-- Opening Marker --

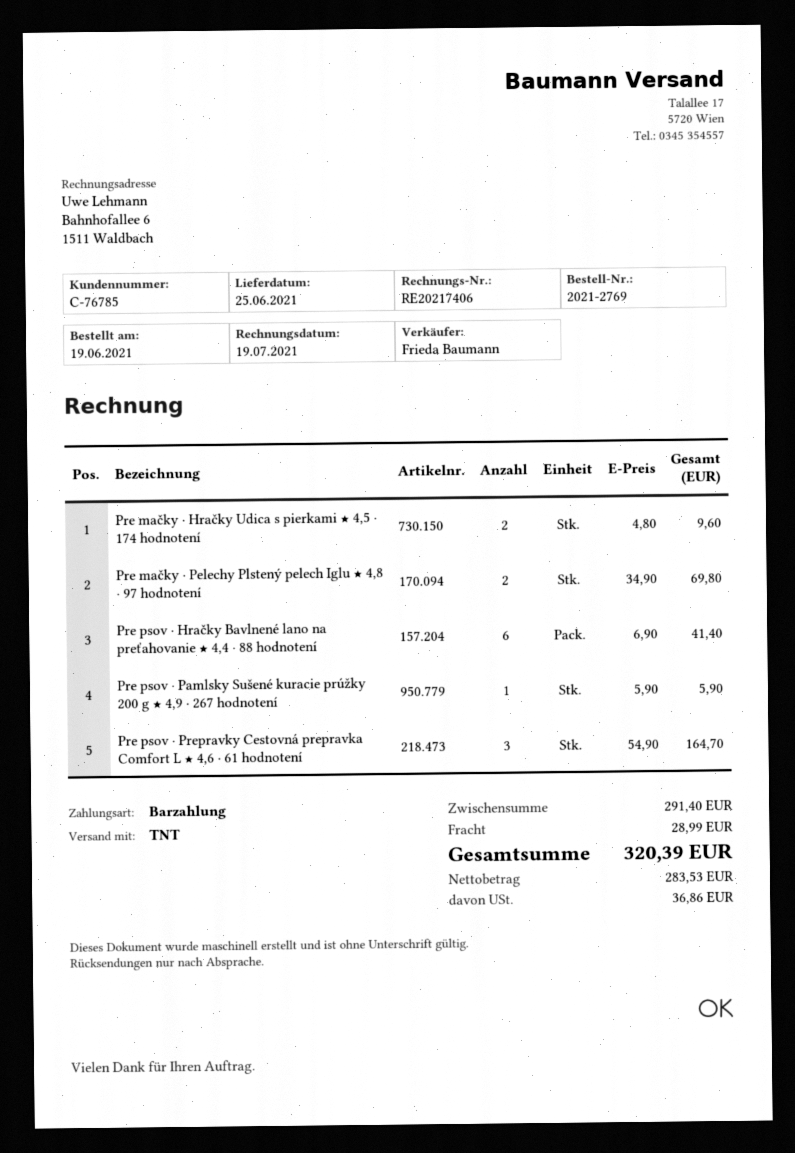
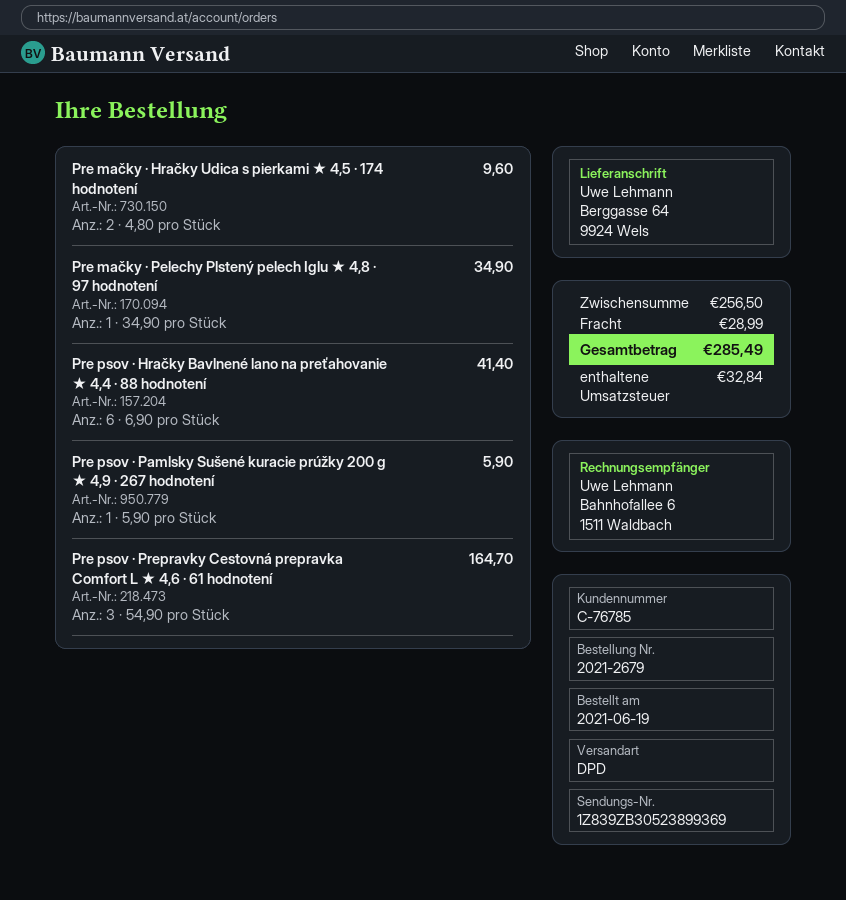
order number: 2021-2769 -> 2021-2679
shipping method: TNT -> DPD
Pre mačky · Pelechy Plstený pelech Iglu ★ 4,8 · 97 hodnotení: 2 x 34.90 = 69.80 -> 1 x 34.90 = 34.90
subtotal: 291.40 -> 256.50
tax: 36.86 -> 32.84
total: 320.39 -> 285.49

-- Closing Marker --

Without the pictures, restate all of the entries above verbatim.

▶ RESULT OF THIS EXERCISE
order number: 2021-2769 -> 2021-2679
shipping method: TNT -> DPD
Pre mačky · Pelechy Plstený pelech Iglu ★ 4,8 · 97 hodnotení: 2 x 34.90 = 69.80 -> 1 x 34.90 = 34.90
subtotal: 291.40 -> 256.50
tax: 36.86 -> 32.84
total: 320.39 -> 285.49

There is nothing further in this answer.